Forums are web-based communication media that enable groups of people to conduct organized multimedia discussions about multiple topics over a period of time. Selecting the right kind of platform for forum conversations is important, as is know-how about facilitating ongoing conversations online. Forums can be a powerful co-learning tool for people who may have never met face-to-face and could be located in different time zones, but who share an interest in co-learning. Asynchronous media such as forums (or simple email distribution lists or Google Docs) can be an important part of a co-learning toolkit that also include synchronous media from face-to-face meetups to Google+ Hangouts or webinars via Blackboard Collaborate, Adobe Connect, or the open source webconferencing tool, Big Blue Button).
What is a forum and why should a group use it?

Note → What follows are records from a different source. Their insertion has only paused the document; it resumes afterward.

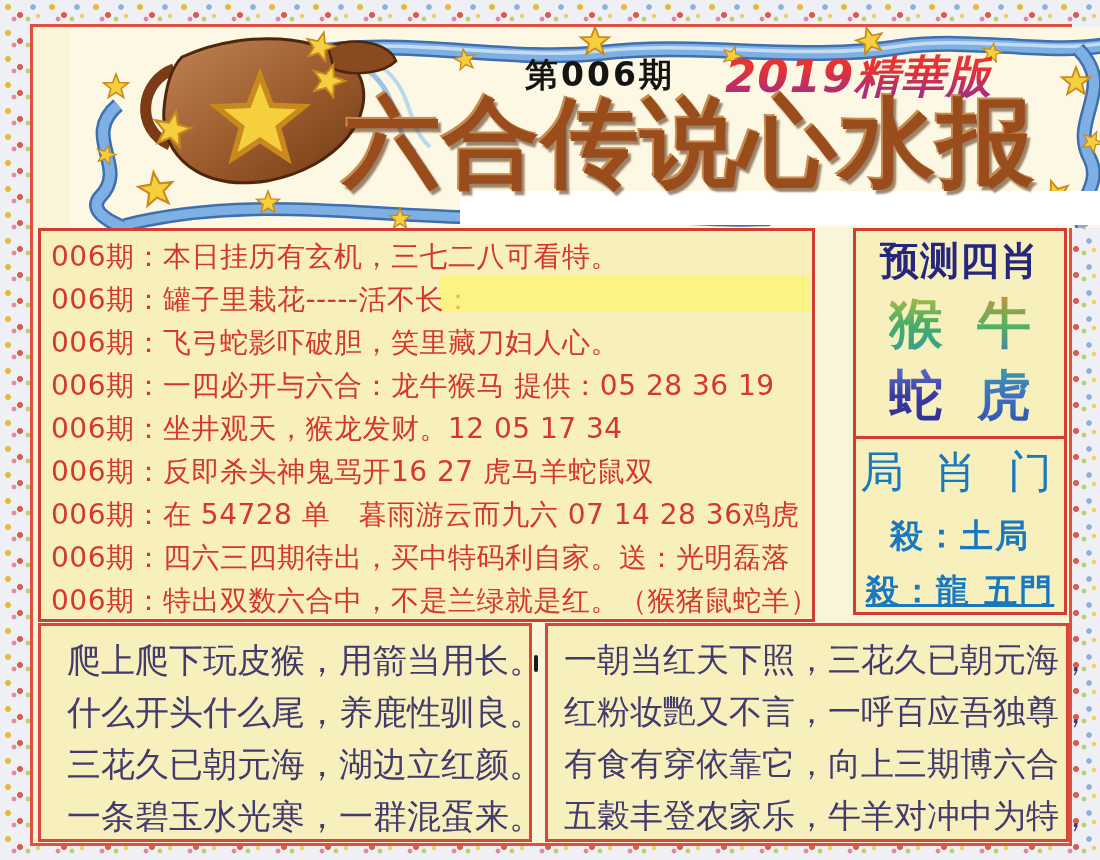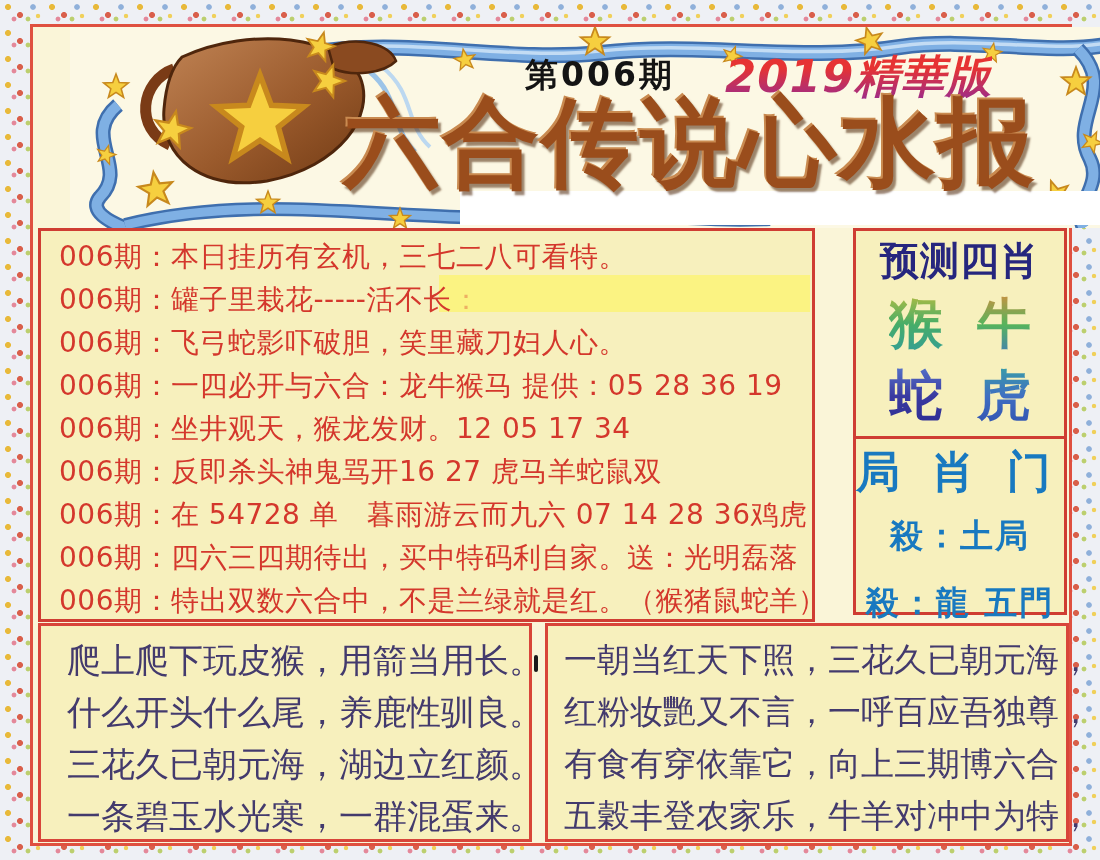--- a/index.html
+++ b/index.html
@@ -45,21 +45,20 @@
     font-size:45px;font-weight:bold;font-style:italic;letter-spacing:1px;
     background-image:linear-gradient(180deg,#e63333 35%,#8c2a9e);
     -webkit-background-clip:text;background-clip:text;color:transparent;
   }
 
   
   .main-box{
     position:absolute;left:5px;top:201px;width:777px;height:394px;
     box-sizing:border-box;border:3px solid #cf3d33;background:#f7f0bd;
     padding-top:4px;
-    padding-left:8px;
   }
   .tip-row{
     position:relative;z-index:1;height:43px;line-height:43px;padding-left:10px;
     font-size:28px;color:#d4372c;white-space:nowrap;letter-spacing:0.5px;
   }
   .hl-bar{position:absolute;left:398px;top:44px;width:371px;height:37px;background:#fbf382;z-index:0;}
   .faint{opacity:0.35;}
 
   
   .side-box{
@@ -75,25 +74,25 @@
   .zodiac-row{display:flex;justify-content:space-around;padding:0 16px;height:72px;align-items:center;}
   .zodiac{
     font-size:54px;font-weight:bold;
     -webkit-background-clip:text;background-clip:text;color:transparent;
   }
   .g1{background-image:linear-gradient(180deg,#c6bf3a,#46ad68,#2f9aa2);}
   .g2{background-image:linear-gradient(180deg,#e08a3c,#56b45c,#4073c6);}
   .g3{background-image:linear-gradient(180deg,#5b7ed2,#3a3aa0,#2b2b90);}
   .g4{background-image:linear-gradient(180deg,#39a8a2,#3f6ec2,#2e4cac);}
   .jxm-title{
-    margin-top:4px;text-align:left;font-size:44px;font-weight:bold;
+    margin-top:4px;text-align:center;font-size:44px;font-weight:normal;
     color:#1879c0;letter-spacing:8px;
   }
   .jxm-line{margin-top:12px;text-align:center;font-size:33px;font-weight:bold;color:#1879c0;letter-spacing:2px;}
-  .jxm-line.last{margin-top:22px;}
+  .jxm-line.last{margin-top:10px;text-decoration:underline;}
 
   
   .poem-box{
     position:absolute;top:596px;height:219px;box-sizing:border-box;
     border:3px solid #d8453a;background:#f7f0bd;color:#433a6d;
     font-size:34px;line-height:52px;white-space:nowrap;
   }
   .poem-box.left{left:5px;width:494px;padding:8px 0 0 26px;}
   .poem-box.right{left:512px;width:524px;padding:8px 0 0 16px;font-size:33px;}
   .tick-mark{position:absolute;left:501px;top:628px;width:4px;height:17px;background:#1a1a1a;border-radius:2px;}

A forum, also known as a message board,bbs, threaded discussion, or conferencing system, affords asynchronous, many-to-many, multimedia discussions for large groups of people over a period of time. That means that people can read and write their parts of the discussion on their own schedule, that everyone in a group can communicate with everyone else, and that graphics, sounds, and videos can accompany text. The best forums index discussion threads by topic, title, tag, date, and/or author and also keep track of which threads and entries (also known as posts) each logged-in participant has already read, making it possible to click on a "show me all the new posts and threads" link each time a participant logs in. This particular form of conversational medium meets the need for organizing conversations after they reach a certain level of complexity. For example, if twenty people want to discuss five subjects over ten days, and each person makes one comment on each subject every day, that makes for one thousand messages in each participant's mailbox. On email lists, when the conversation drifts from the original topic, the subject line usually does not change, so it makes it difficult to find particular discussions later.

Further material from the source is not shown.